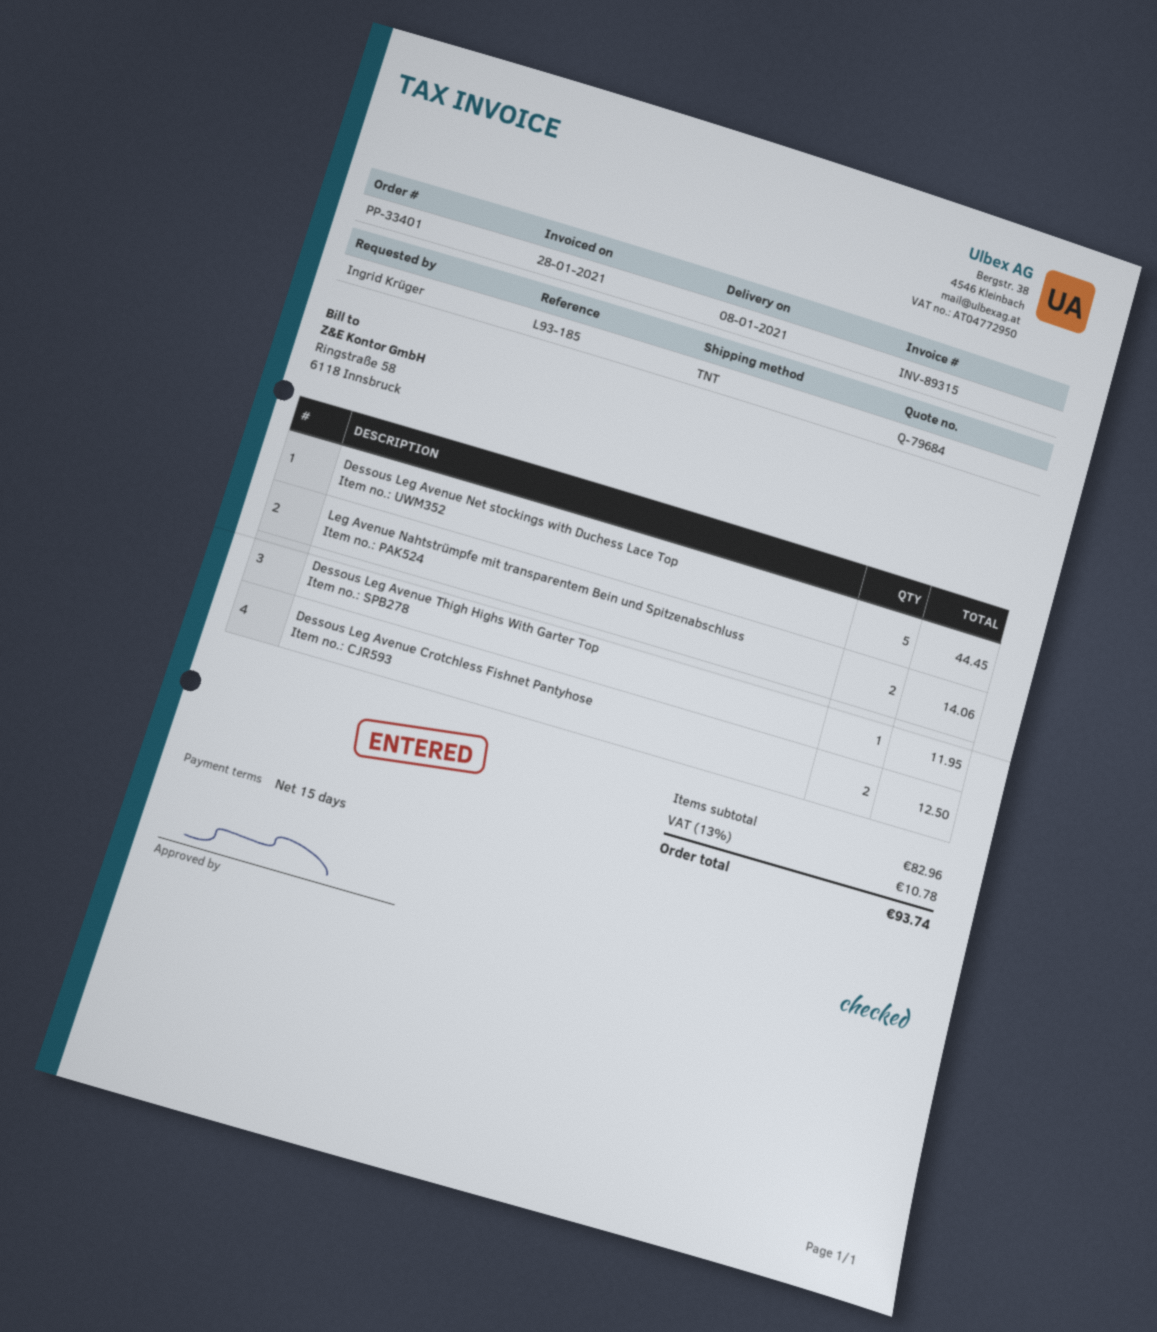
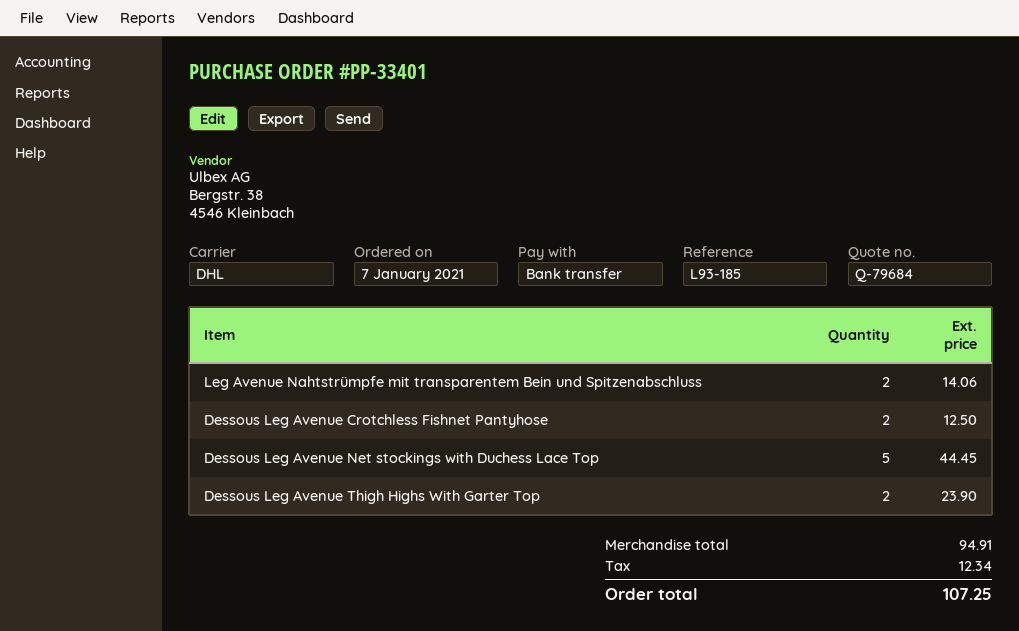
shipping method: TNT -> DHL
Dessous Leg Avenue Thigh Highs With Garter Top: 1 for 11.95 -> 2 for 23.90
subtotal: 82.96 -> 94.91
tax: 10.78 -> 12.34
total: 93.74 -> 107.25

———

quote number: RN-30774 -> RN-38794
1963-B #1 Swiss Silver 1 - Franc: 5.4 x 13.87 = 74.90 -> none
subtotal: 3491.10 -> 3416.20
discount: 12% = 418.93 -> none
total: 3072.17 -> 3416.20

———

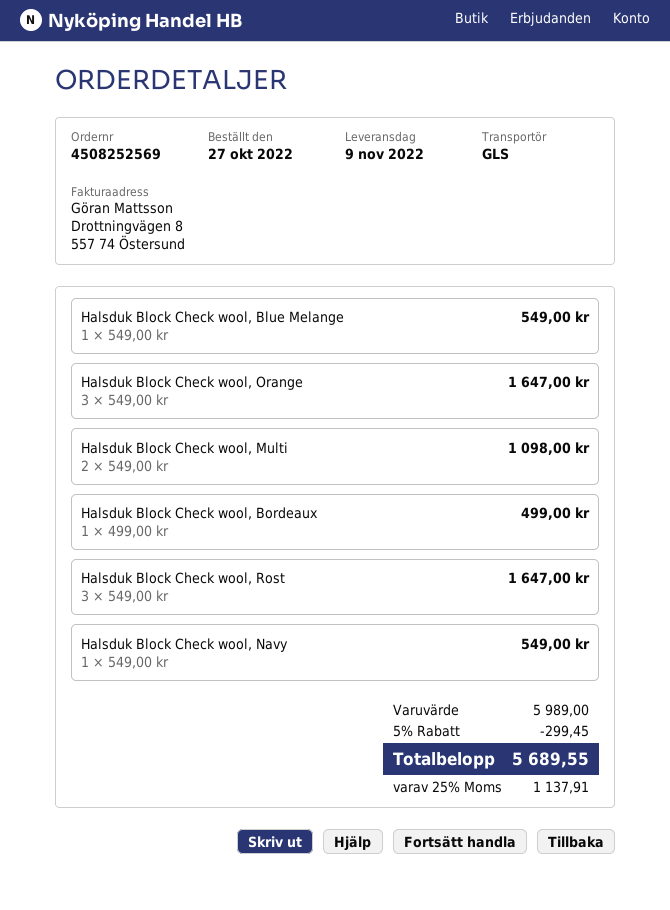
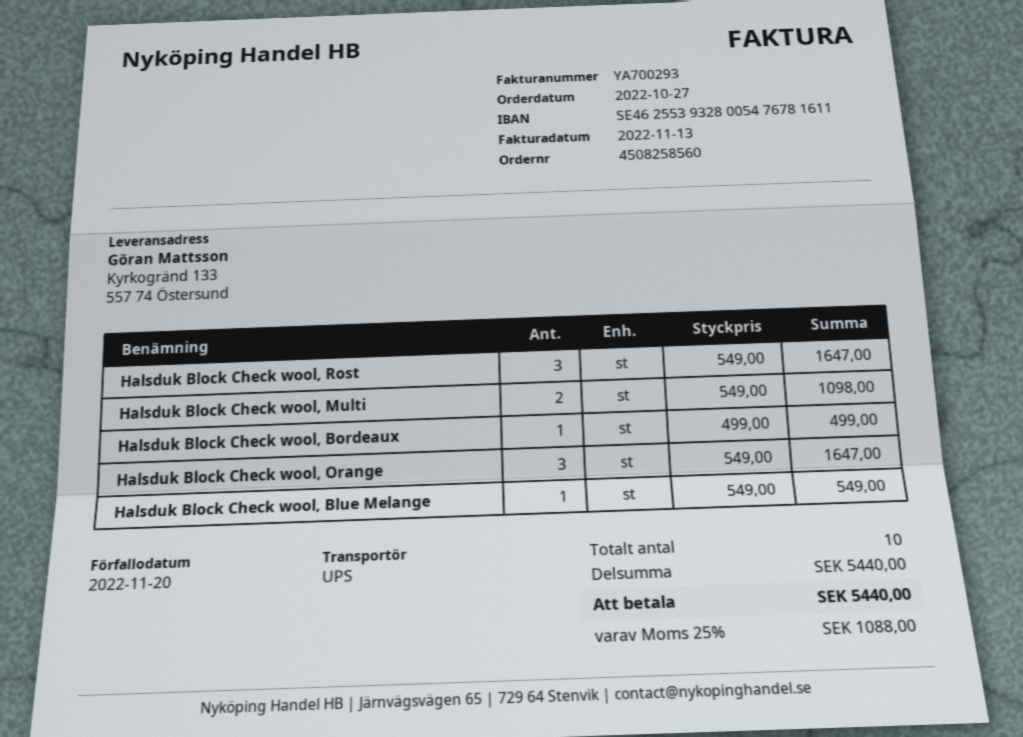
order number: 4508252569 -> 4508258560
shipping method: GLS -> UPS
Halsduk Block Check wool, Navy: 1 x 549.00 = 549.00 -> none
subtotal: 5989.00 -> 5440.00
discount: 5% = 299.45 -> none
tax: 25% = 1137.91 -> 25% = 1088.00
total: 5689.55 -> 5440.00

———

Above are the records; from them, give again exactly the lines from the one containing "Halsduk Block Check" through the one containing "total: 5689.55 -> 5440.00", both included.

Halsduk Block Check wool, Navy: 1 x 549.00 = 549.00 -> none
subtotal: 5989.00 -> 5440.00
discount: 5% = 299.45 -> none
tax: 25% = 1137.91 -> 25% = 1088.00
total: 5689.55 -> 5440.00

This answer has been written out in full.